Create and Insert Assignment
This repo contains a file named `Titanic`. Your task is to load the data from the provided file(use `pandas`). 

Using the `psycopg2` and `pandas` library:

* Read in the `titanic.csv` file to a DataFrame object.
* Use `df.to_sql()` or create a `Base` class to insert the data into a new table named `titanic` in a PostGreSQL database.

Then, in SQL, write the following queries to test:

* Count how many rows you have.
* How many people survived?
* What passenger class has the largest population?

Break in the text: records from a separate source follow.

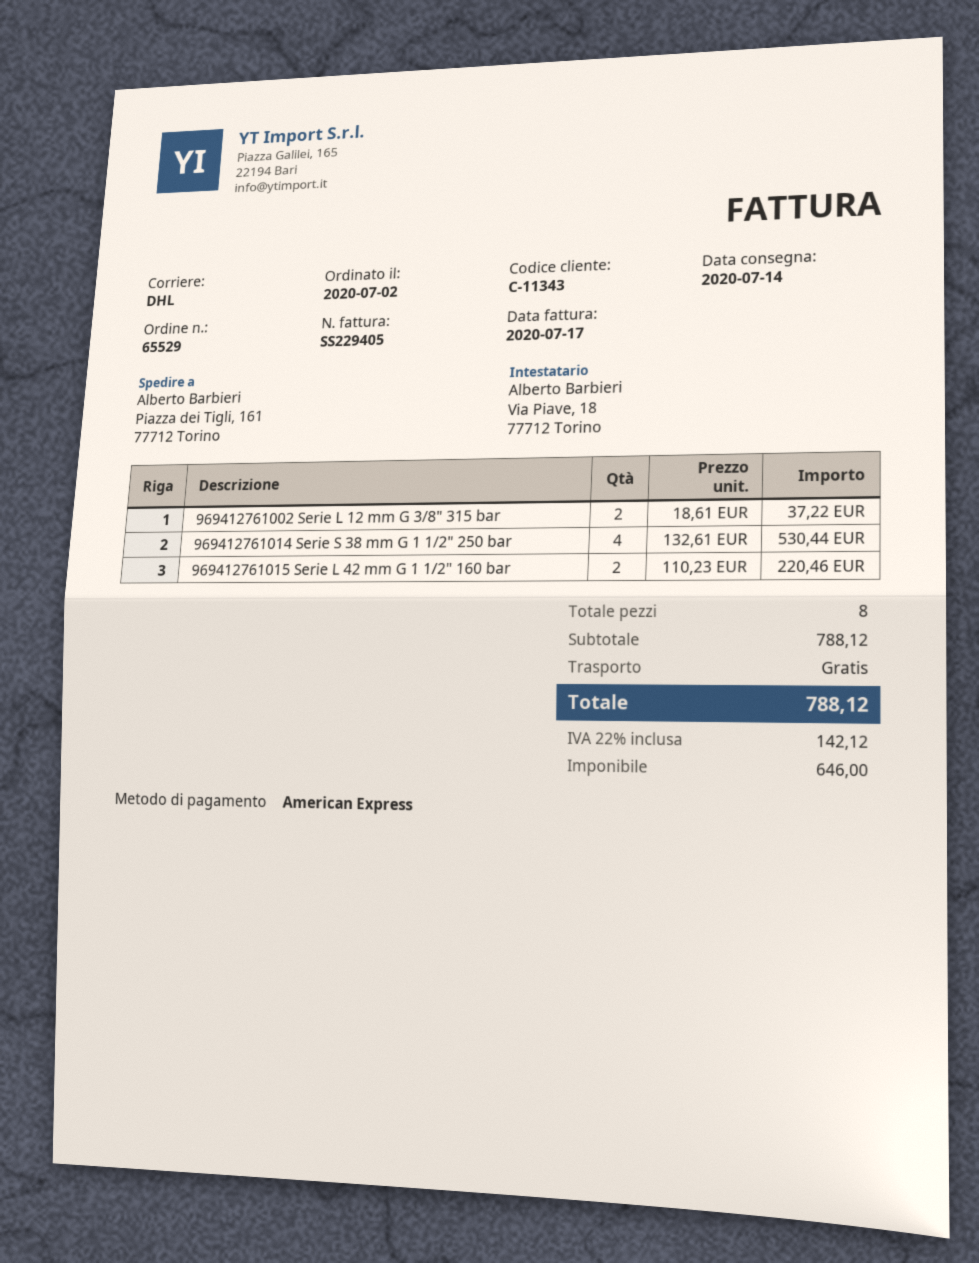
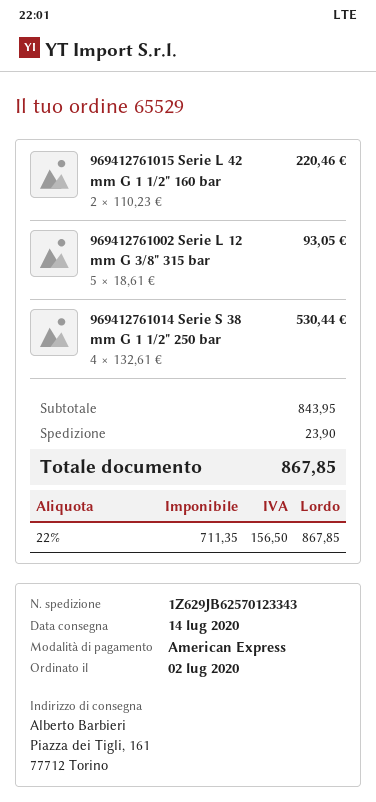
969412761002 Serie L 12 mm G 3/8" 315 bar: 2 x 18.61 = 37.22 -> 5 x 18.61 = 93.05
subtotal: 788.12 -> 843.95
shipping: 0.00 -> 23.90
net: 646.00 -> 711.35
tax: 22% = 142.12 -> 22% = 156.50
total: 788.12 -> 867.85

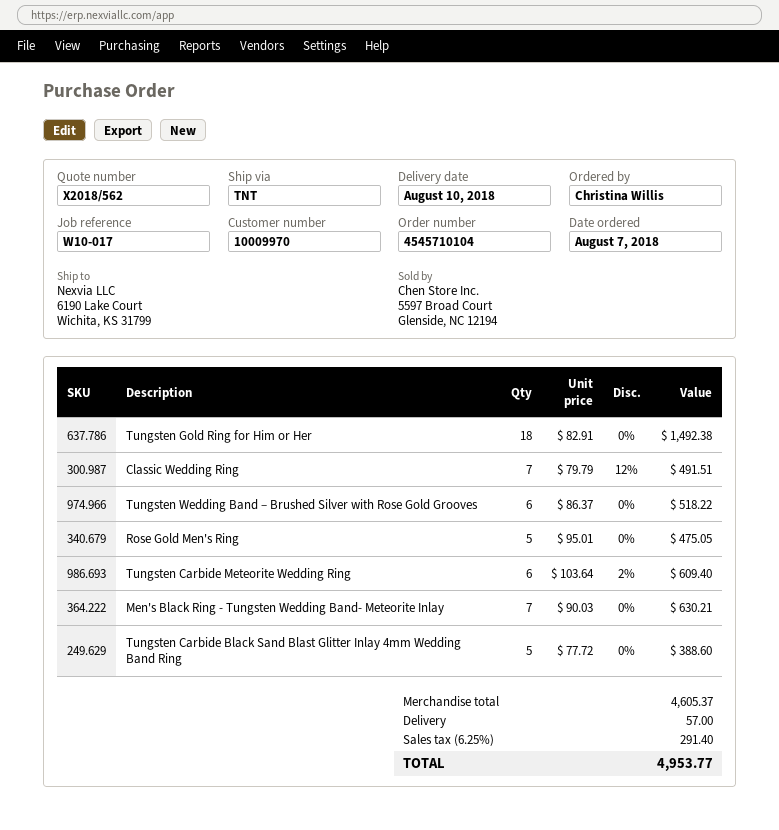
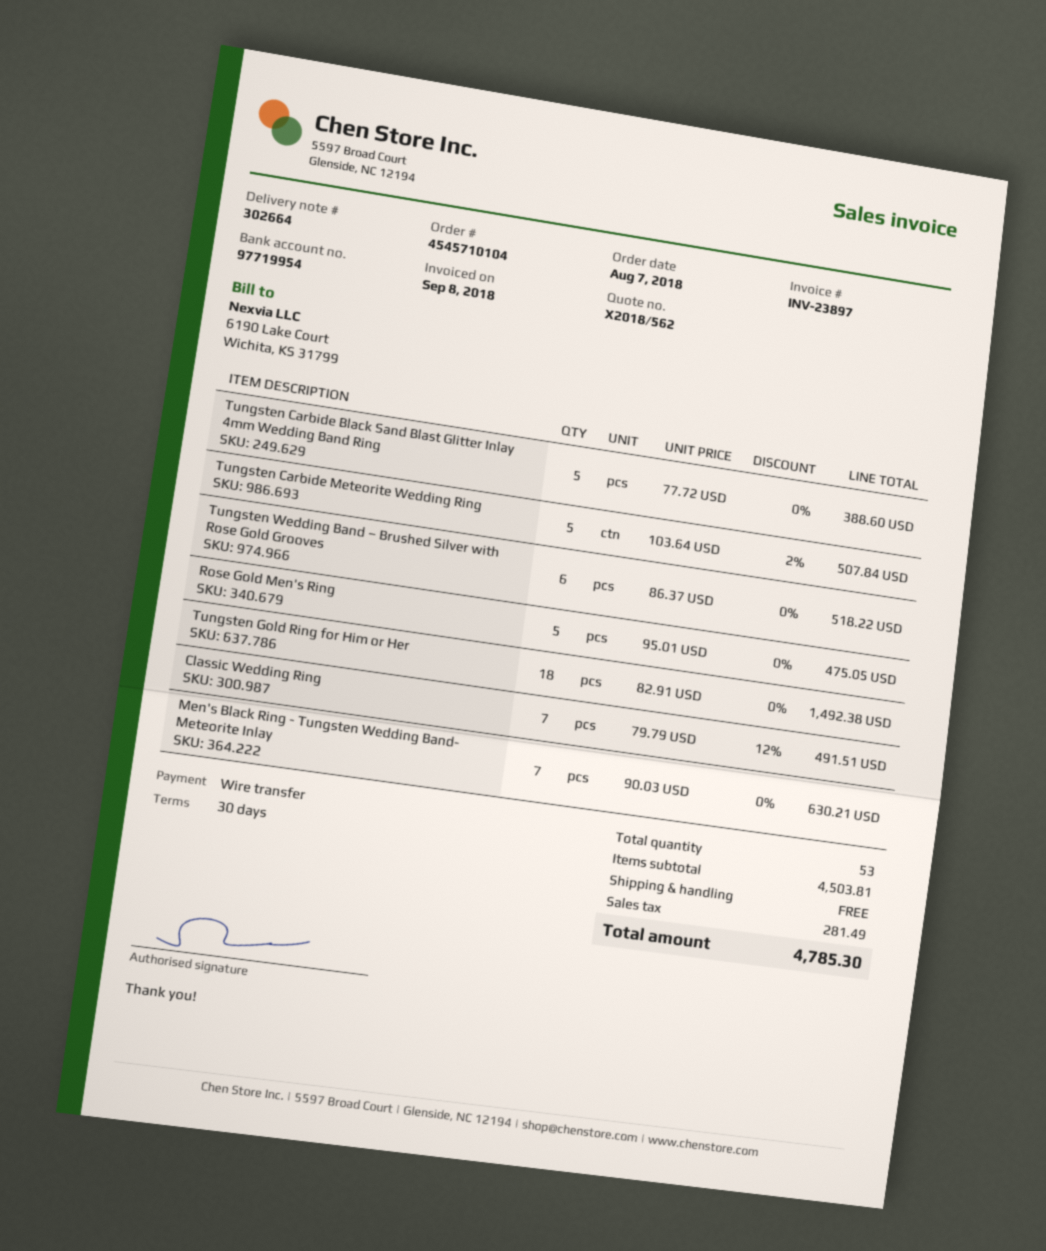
Tungsten Carbide Meteorite Wedding Ring: 6 x 103.64 - 2% = 609.40 -> 5 x 103.64 - 2% = 507.84
subtotal: 4605.37 -> 4503.81
shipping: 57.00 -> 0.00
tax: 291.40 -> 281.49
total: 4953.77 -> 4785.30

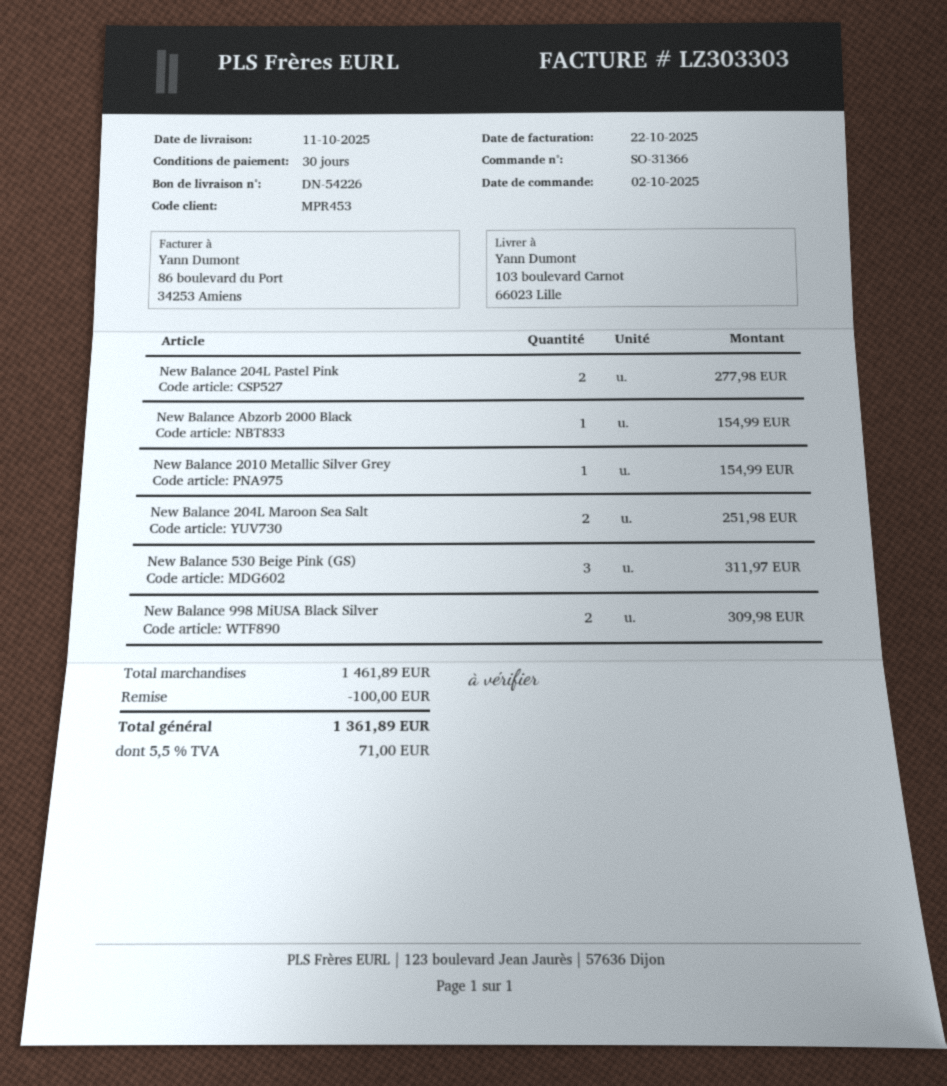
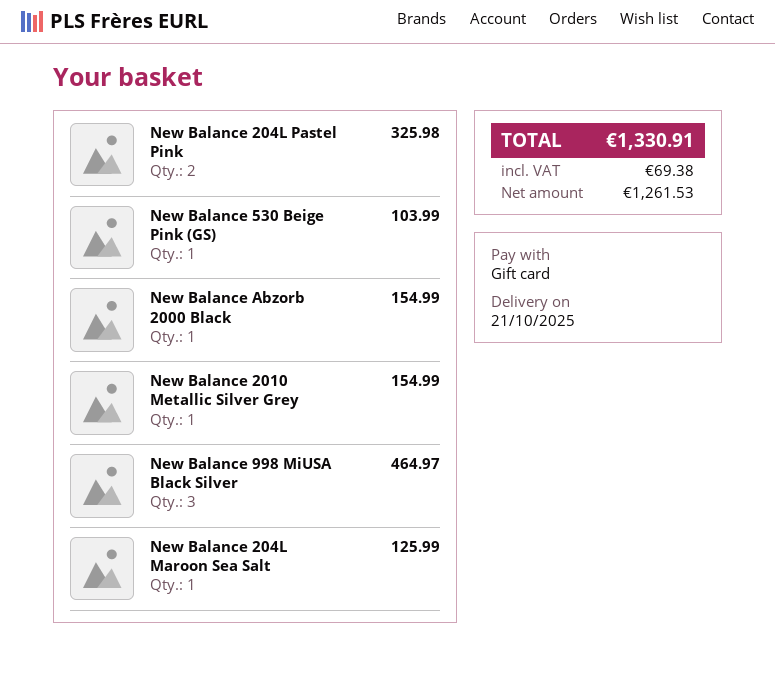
delivery date: 2025-10-11 -> 2025-10-21
New Balance 204L Pastel Pink: 2 for 277.98 -> 2 for 325.98
New Balance 204L Maroon Sea Salt: 2 for 251.98 -> 1 for 125.99
New Balance 530 Beige Pink (GS): 3 for 311.97 -> 1 for 103.99
New Balance 998 MiUSA Black Silver: 2 for 309.98 -> 3 for 464.97
discount: 100.00 -> none
tax: 71.00 -> 69.38
total: 1361.89 -> 1330.91

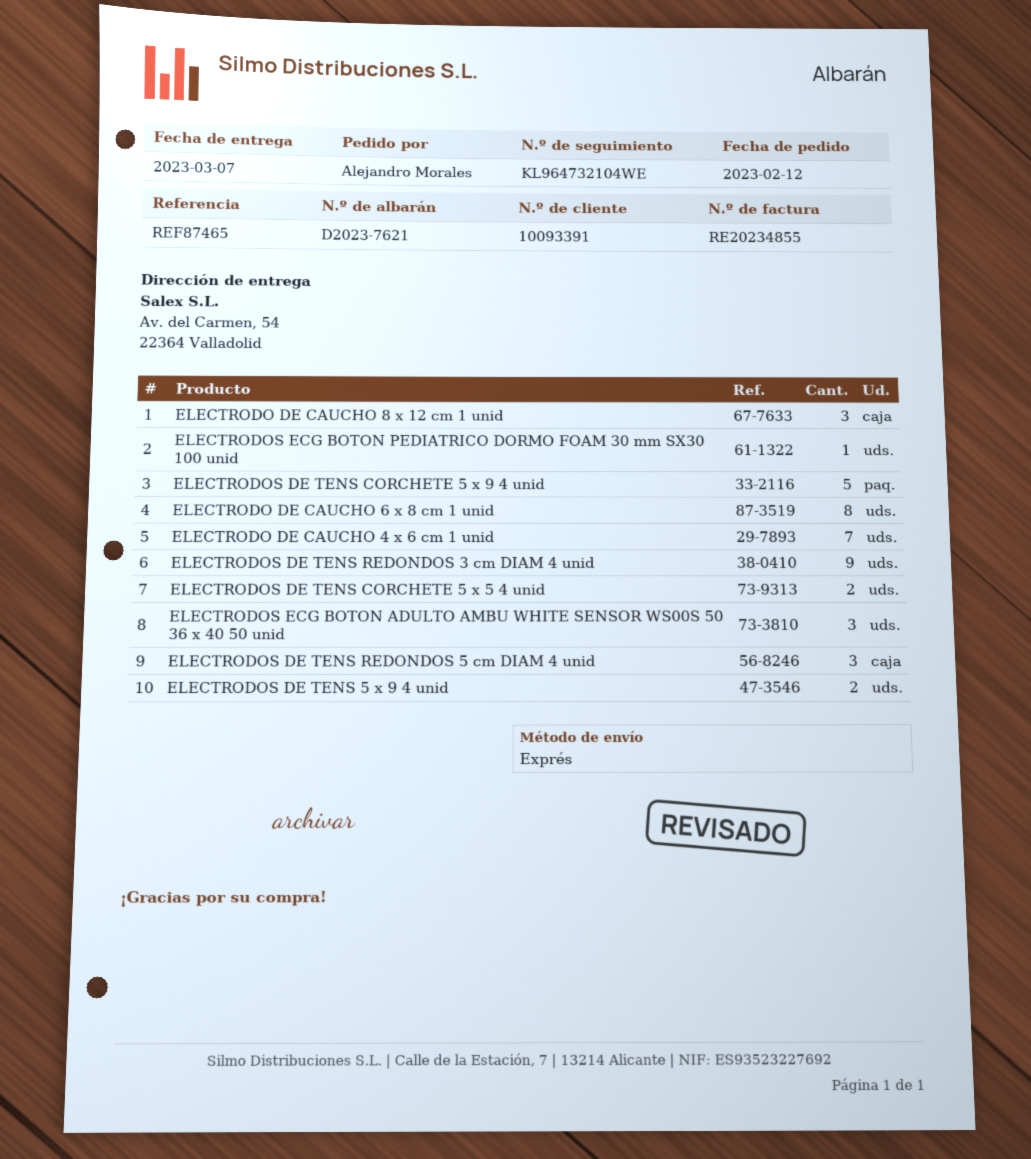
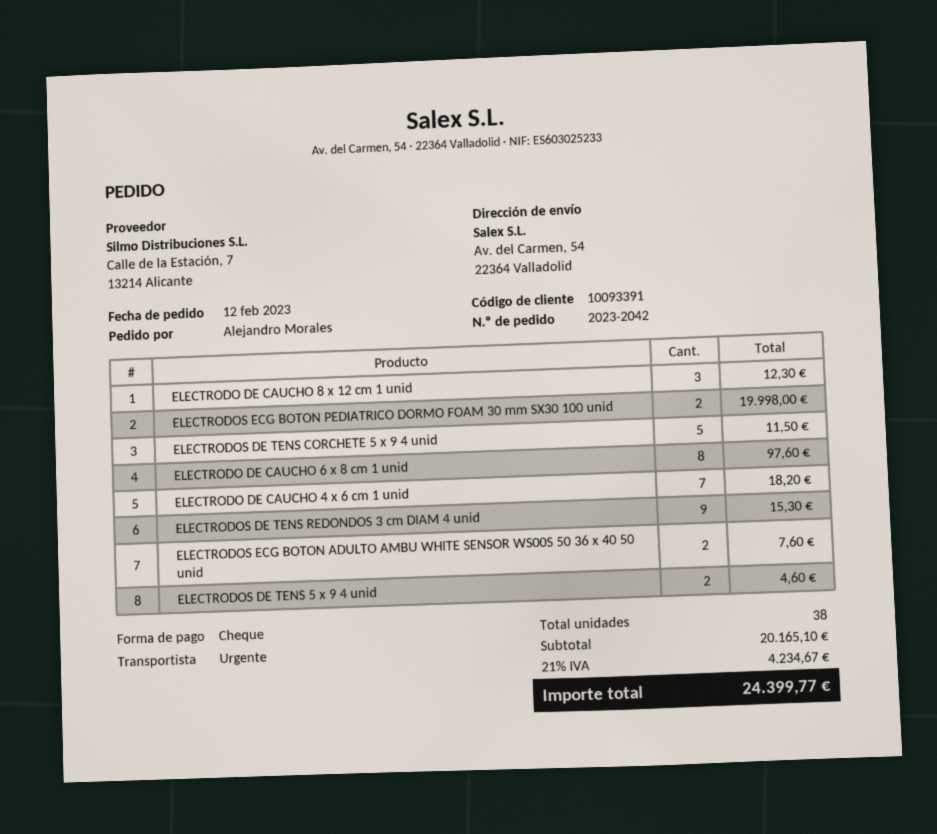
ELECTRODOS ECG BOTON PEDIATRICO DORMO FOAM 30 mm SX30 100 unid: 1 -> 2
ELECTRODOS DE TENS CORCHETE 5 x 5 4 unid: 2 -> none
ELECTRODOS ECG BOTON ADULTO AMBU WHITE SENSOR WS00S 50 36 x 40 50 unid: 3 -> 2
ELECTRODOS DE TENS REDONDOS 5 cm DIAM 4 unid: 3 -> none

These queries should be saved to a .sql file and uploaded along with your pipeline to create the database/table

In [11]:
import pandas as pd
import psycopg2   # <== I suspect that this is not doing anything
from sqlalchemy import create_engine, text, select

# pretty sure that the PostgreSQL extension to VS is doing the work here

In [7]:
# this URL was the toughest part
sql_url = 'removed at GitHub request'

In [3]:
titanic = pd.read_csv('data/titanic.csv')
titanic.columns = (titanic.columns.str.lower().str.replace(" ", "_").str.replace("/", "_"))

In [5]:
titanic.head()

Unnamed: 0,survived,pclass,name,sex,age,siblings_spouses_aboard,parents_children_aboard,fare
0,0,3,Mr. Owen Harris Braund,male,22.0,1,0,7.25
1,1,1,Mrs. John Bradley (Florence Briggs Thayer) Cum...,female,38.0,1,0,71.2833
2,1,3,Miss. Laina Heikkinen,female,26.0,0,0,7.925
3,1,1,Mrs. Jacques Heath (Lily May Peel) Futrelle,female,35.0,1,0,53.1
4,0,3,Mr. William Henry Allen,male,35.0,0,0,8.05


In [8]:
# write to ElephantSQL
titanic.to_sql('titanic', con=sql_url, if_exists='replace')

887

In [9]:
# create SQLAlchemy engine connection
engine = create_engine(sql_url)

In [14]:
# count how many rows in titanic table
sql_query = text("""select count(*) from titanic""")
with engine.connect() as conn:
    for row in conn.execute(sql_query):
        print(f'The number of rows in the Titanic dataset are: {row[0]}')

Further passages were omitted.